Records excerpted from a collection:
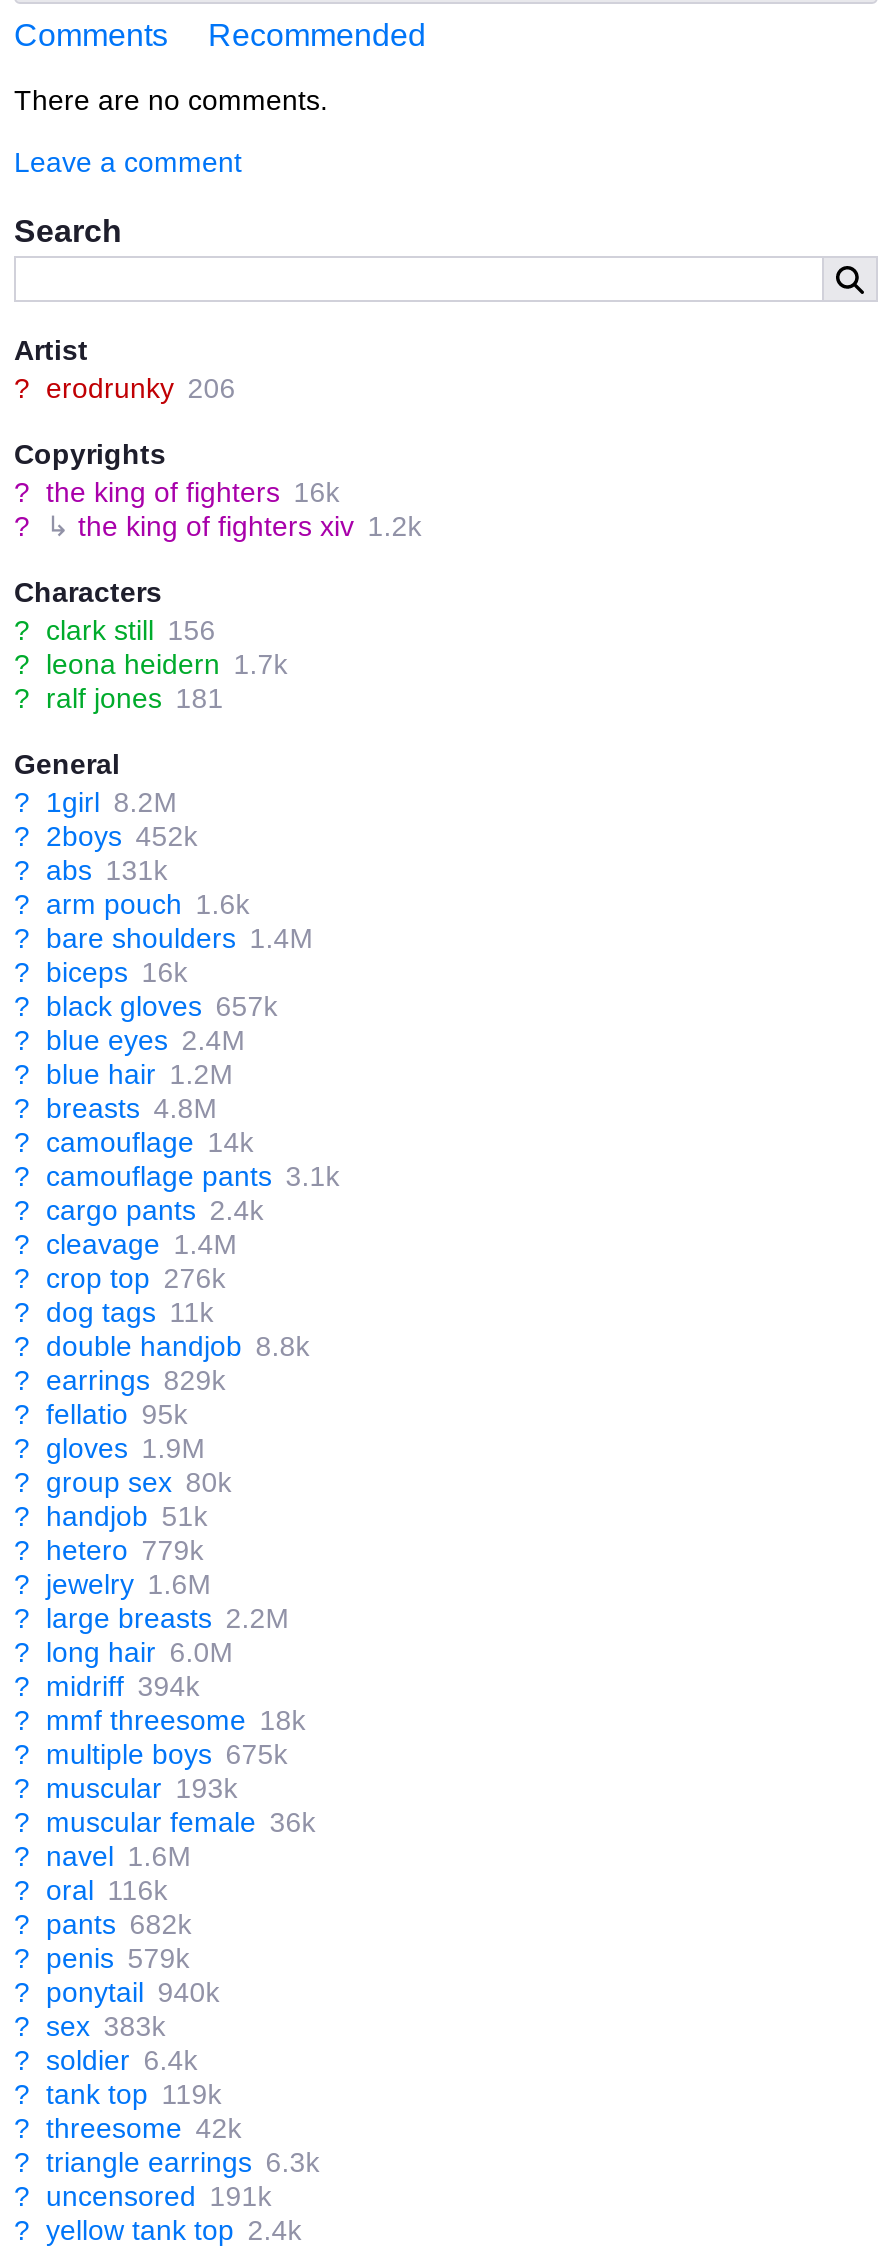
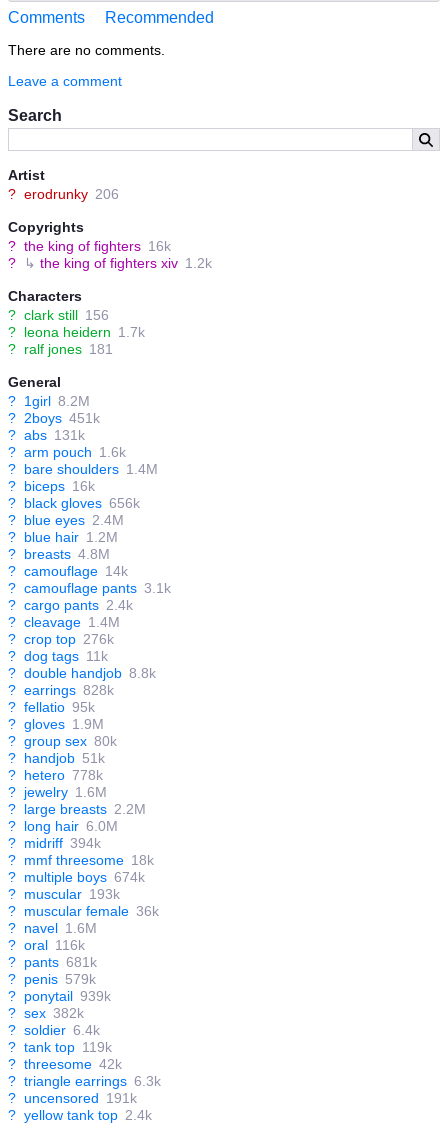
- ? 2boys 452k
+ ? 2boys 451k

- ? black gloves 657k
+ ? black gloves 656k

- ? earrings 829k
+ ? earrings 828k

- ? hetero 779k
+ ? hetero 778k

- ? multiple boys 675k
+ ? multiple boys 674k

- ? pants 682k
+ ? pants 681k

- ? ponytail 940k
+ ? ponytail 939k

- ? sex 383k
+ ? sex 382k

__What the task requires__:
Because pictures are not wanted, give every entry above again exactly without them.

__Answer to this task__:
- ? 2boys 452k
+ ? 2boys 451k

- ? black gloves 657k
+ ? black gloves 656k

- ? earrings 829k
+ ? earrings 828k

- ? hetero 779k
+ ? hetero 778k

- ? multiple boys 675k
+ ? multiple boys 674k

- ? pants 682k
+ ? pants 681k

- ? ponytail 940k
+ ? ponytail 939k

- ? sex 383k
+ ? sex 382k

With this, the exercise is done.